The Federal Reserve board yesterday announced that it would lower interest rates a quarter point to 4% to 4.25%, saying that a soft job market outweighed its concerns about persistent inflation.

The Fed said in a statement: “Recent indicators suggest that growth of economic activity moderated in the first half of the year. Job gains have slowed, and the unemployment rate has edged up but remains low. Inflation has moved up and remains somewhat elevated.”

The statement continues: “In support of its goals and in light of the shift in the balance of risks, the committee decided to lower the target range for the federal funds rate by one quarter percentage point to 4 to 4.25 percent.”

The interest rate cut, which lowered the key interest rate to its lowest in four years, should be good news to dealers who are carrying aging inventory through floorplan financing.

“The cost of floorplan is our largest concern,” one respondent said in the monthly Pulse Report survey, the results of which are published in Soundings Trade Only. They continued: “Being a seasonal business, you are used to ups and downs and run lean, but aging inventory and the relentless pounding of interest and principal payments is the looming black cloud.”

Additionally, dealers have struggled to sell boats in the middle to low ends of the market, citing elevated interest rates as a barrier to getting boat loans.

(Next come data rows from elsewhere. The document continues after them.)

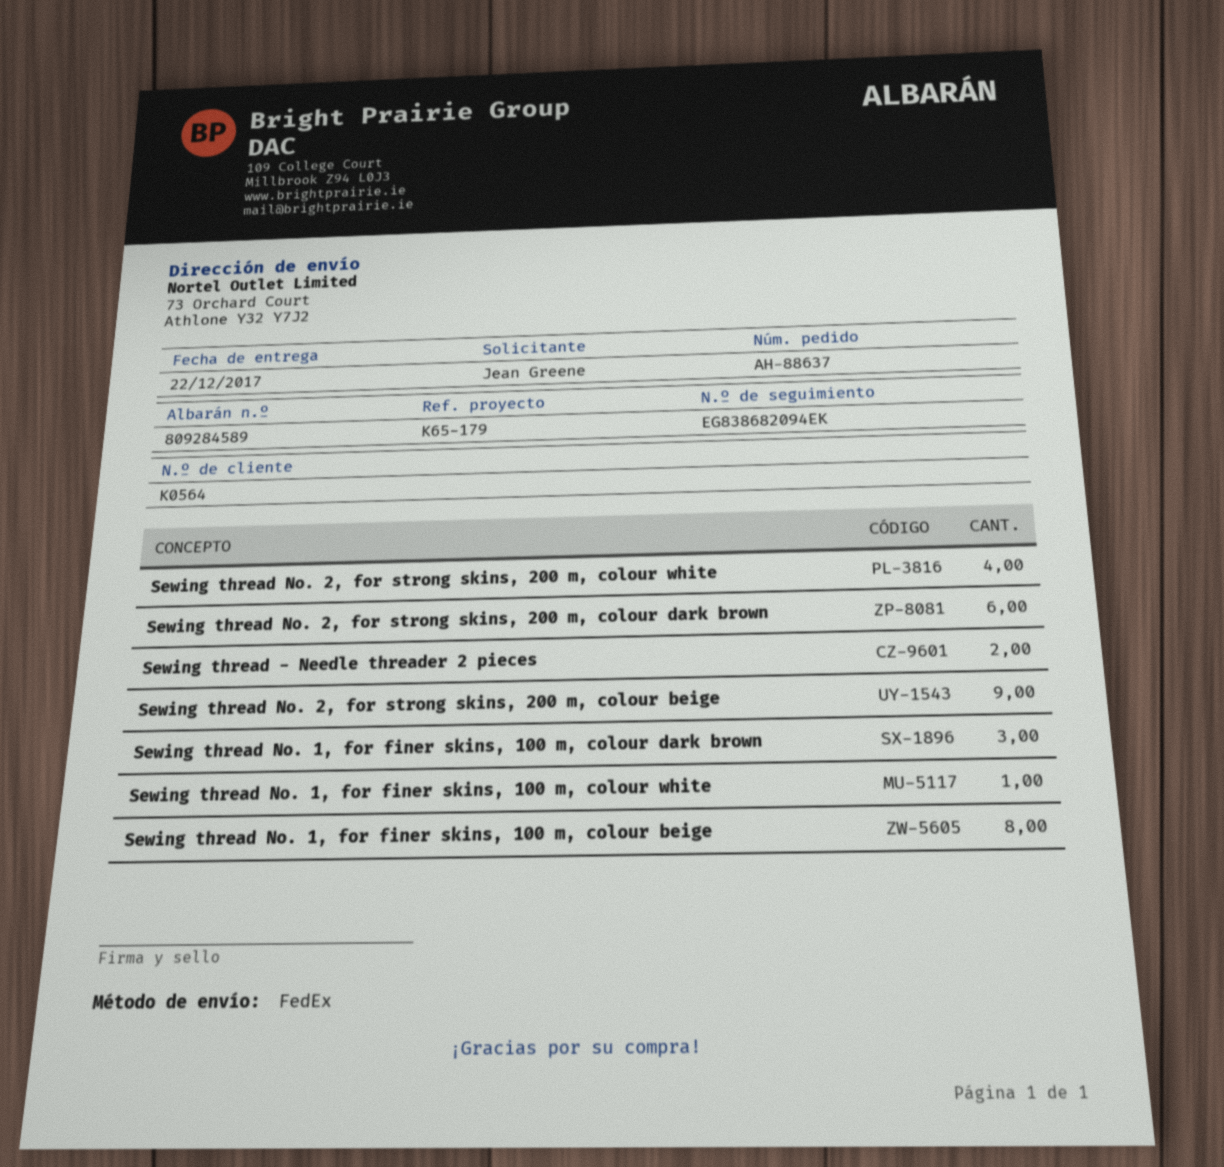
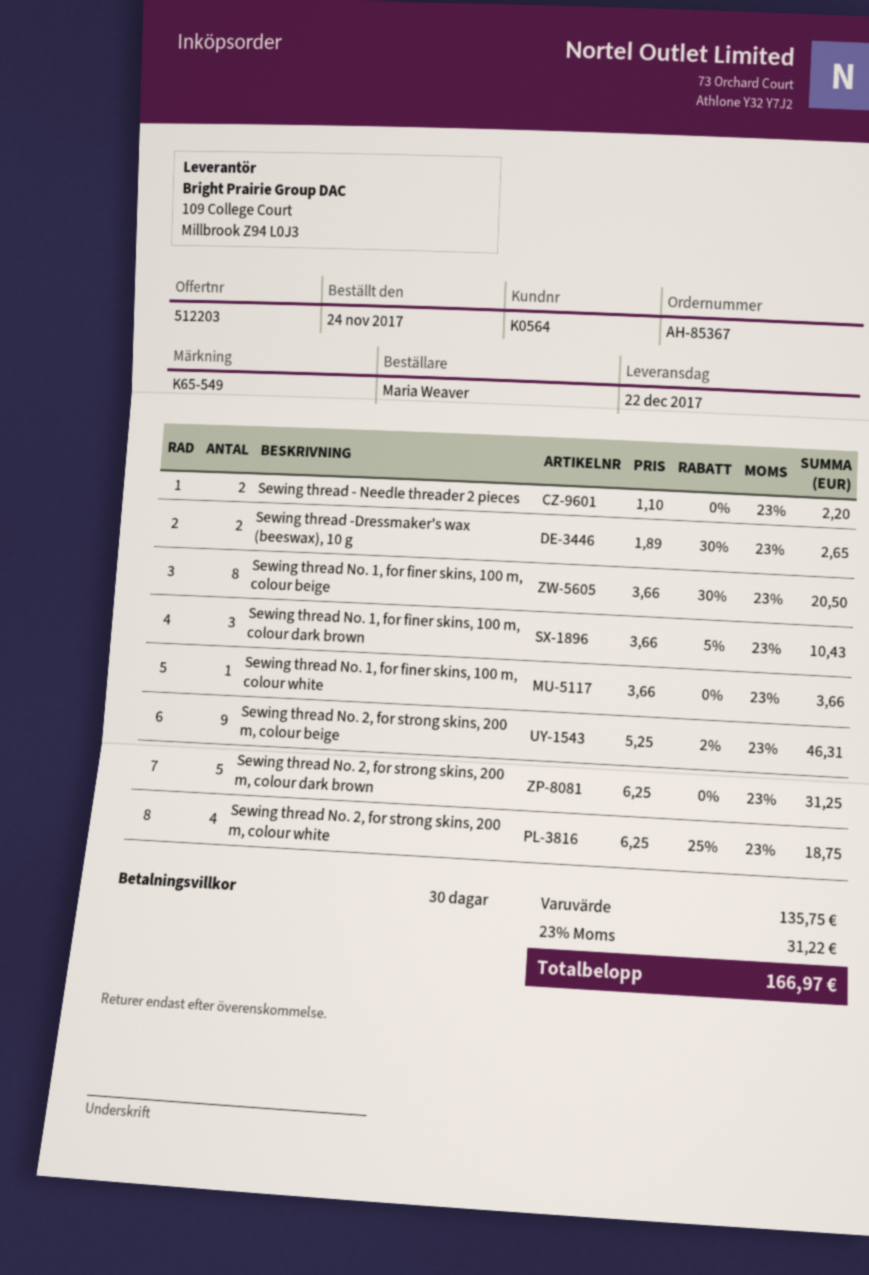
order number: AH-88637 -> AH-85367
reference: K65-179 -> K65-549
ordered by: Jean Greene -> Maria Weaver
Sewing thread No. 2, for strong skins, 200 m, colour dark brown: 6 -> 5
Sewing thread -Dressmaker's wax (beeswax), 10 g: none -> 2

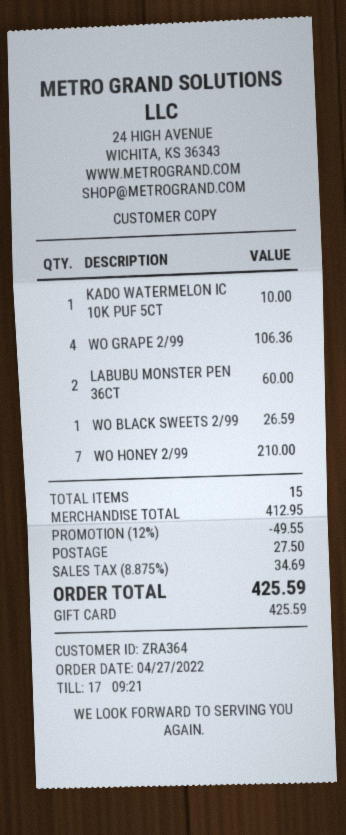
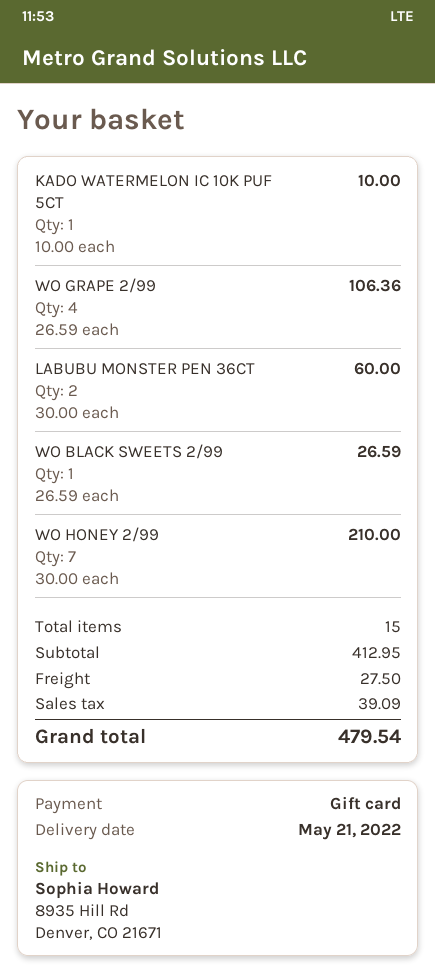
discount: 12% = 49.55 -> none
tax: 34.69 -> 39.09
total: 425.59 -> 479.54

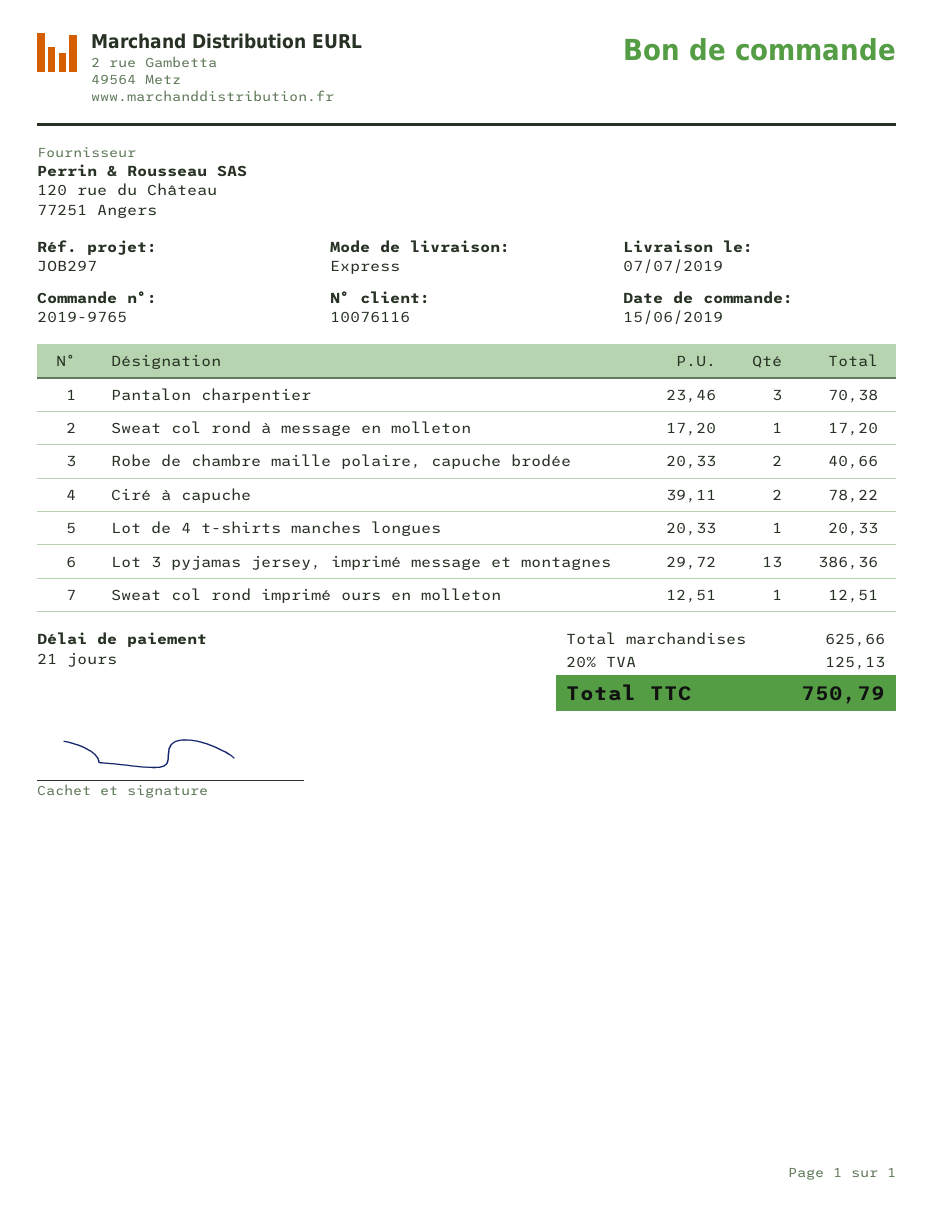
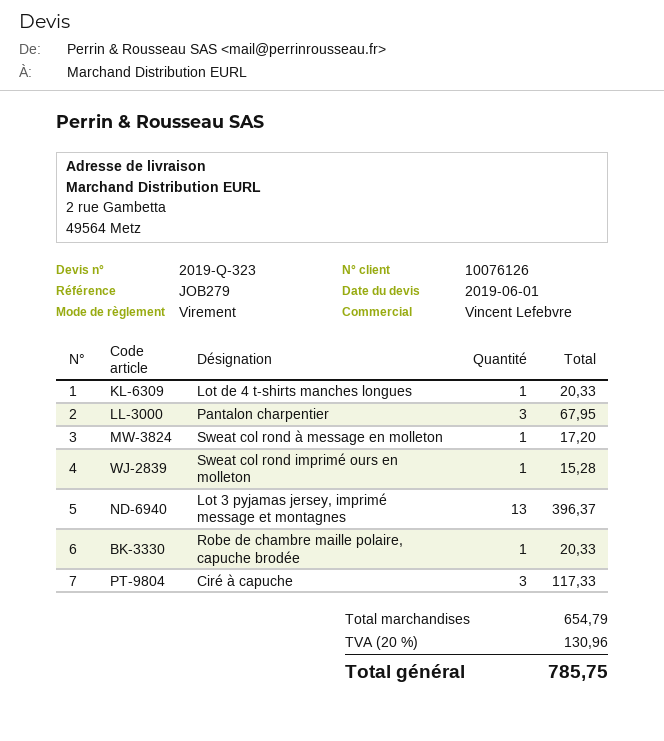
customer number: 10076116 -> 10076126
reference: JOB297 -> JOB279
Pantalon charpentier: 3 for 70.38 -> 3 for 67.95
Robe de chambre maille polaire, capuche brodée: 2 for 40.66 -> 1 for 20.33
Ciré à capuche: 2 for 78.22 -> 3 for 117.33
Lot 3 pyjamas jersey, imprimé message et montagnes: 13 for 386.36 -> 13 for 396.37
Sweat col rond imprimé ours en molleton: 1 for 12.51 -> 1 for 15.28
subtotal: 625.66 -> 654.79
tax: 20% = 125.13 -> 20% = 130.96
total: 750.79 -> 785.75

“New-boat sales are trickling through but overall remain down, especially in the 18- to 21-foot categories,” one dealer responded in the survey. “Buyers with average household incomes are struggling to justify the payments, etc. Big boats continue to sell, but at a slower rate, as most of the big-boat buyers have not had dramatic changes in wealth.”

The committee will meet again in late October and early December to consider further rate cuts.